M.Sc. Thesis Proposal
Supervisor: Dr. Antonina Kolokolova

Detecting Anomalies and Motifs in Environmental Data Streams

Department of Computer Science
Thursday, October 16, 2014, 1:00 p.m., Room EN 2022


Massive amount of environmental data about ocean current, weather patterns or climate changes is collected through remote sensing. These data arrive so fast that it is impossible to store all of it. Moreover, even if we could store it all, we may not have the time to scan it before making judgements. This is a new kind of setting in computing: processing a stream of data as opposed to static, multiple-access data. Data streams are temporally ordered, fast changing, massive, and potentially infinite. The data flows in and out of an observation platform continuously and with varying update rates.

Anomaly detection refers to the problem of finding patterns in data that deviate significantly from expected behavior. On the other hand, Motifs are previously unknown frequently occurring patterns in time-series. They are used as a tool for visualizing and summarizing massive time-series databases. By detecting Anomalies and Motifs in such data can provide significant insights about hidden patterns which may have caused such events.
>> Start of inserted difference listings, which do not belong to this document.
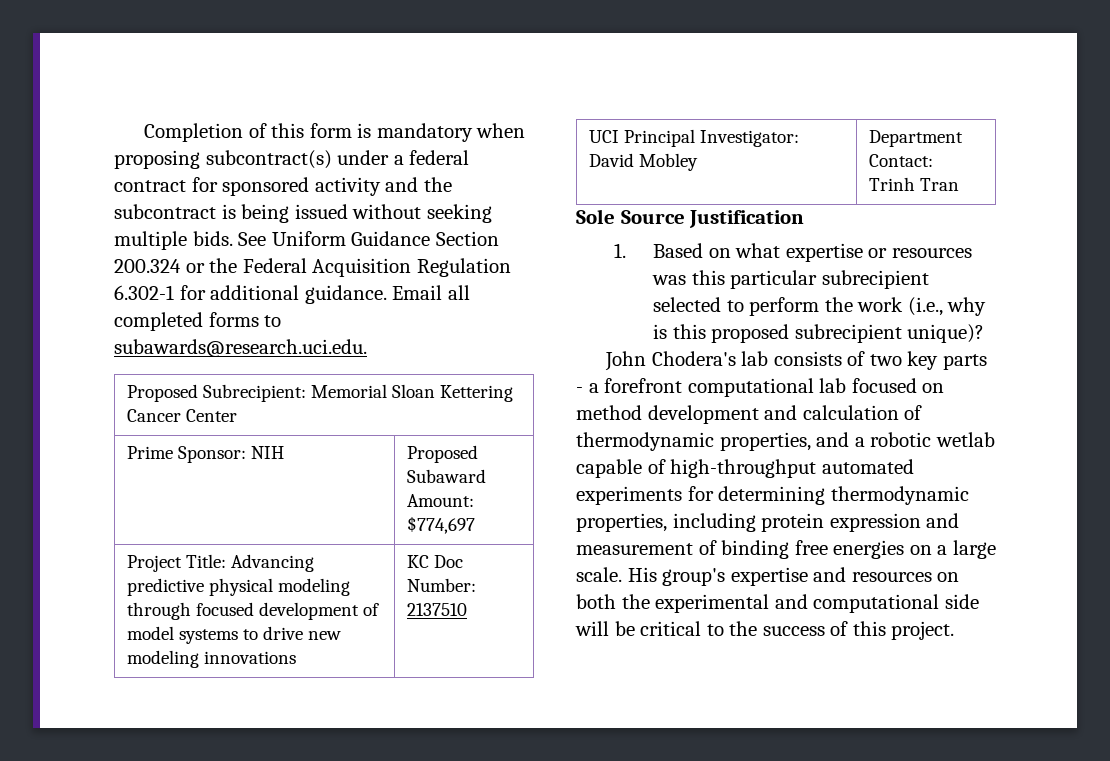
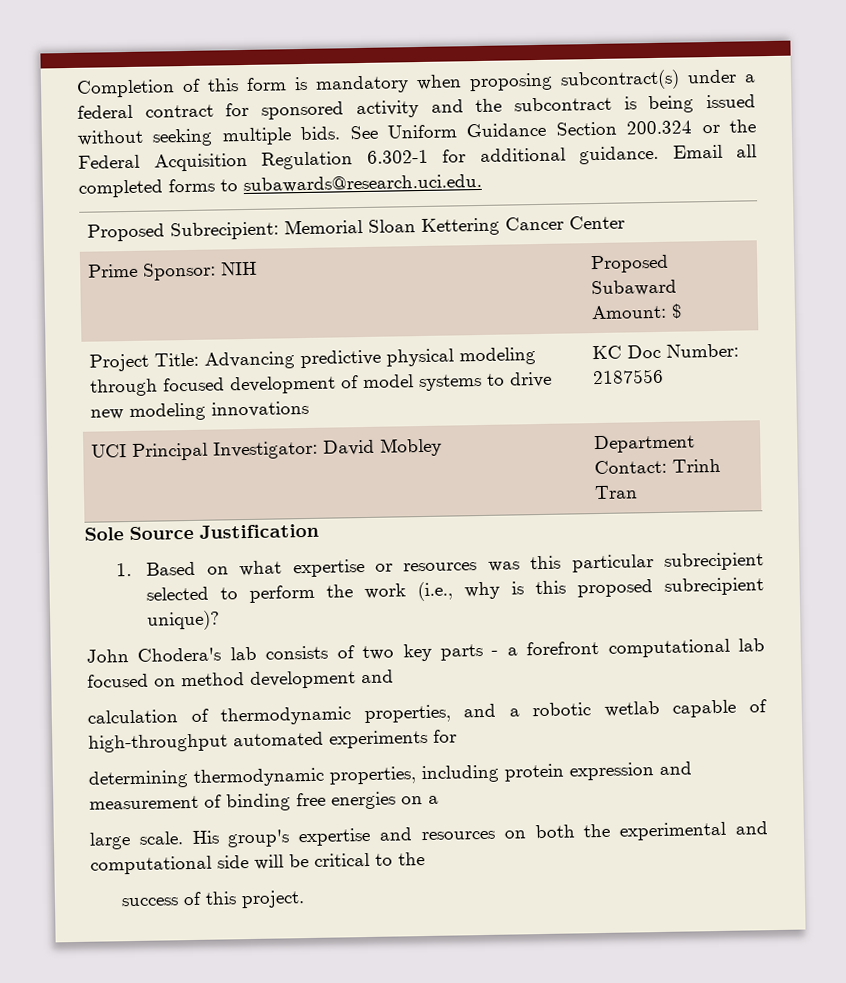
- Prime Sponsor: NIH | Proposed Subaward Amount: $774,697
+ Prime Sponsor: NIH | Proposed Subaward Amount: $
- Project Title: Advancing predictive physical modeling through focused development of model systems to drive new modeling innovations | KC Doc Number: 2137510
+ Project Title: Advancing predictive physical modeling through focused development of model systems to drive new modeling innovations | KC Doc Number: 2187556
- John Chodera's lab consists of two key parts - a forefront computational lab focused on method development and calculation of thermodynamic properties, and a robotic wetlab capable of high-throughput automated experiments for determining thermodynamic properties, including protein expression and measurement of binding free energies on a large scale.
+ John Chodera's lab consists of two key parts - a forefront computational lab focused on method development and
+ calculation of thermodynamic properties, and a robotic wetlab capable of high-throughput automated experiments for
+ determining thermodynamic properties, including protein expression and measurement of binding free energies on a
+ large scale.
- His group's expertise and resources on both the experimental and computational side will be critical to the success of this project.
+ His group's expertise and resources on both the experimental and computational side will be critical to the
+ success of this project.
Here, in collaboration with a local company named EMSAT Corporation, we are looking at the data streams generated from real-time environment monitoring system. Specifically, the time-series data from in-situ sensors contains spikes, sharp local increases or decreases in the measured value due to unexpected event. Presently, the spikes are removed manually by the experts who are trained to differentiate between the visual appearance spikes due to noise and the variations in the data reflecting actual events. However, for the real-time monitoring tasks such spikes need to be eliminated by an automated process. Within this collaboration, we are planning to develop a method for detecting spikes. Moreover, we would like to extend the method for detecting significant features of the streams in future.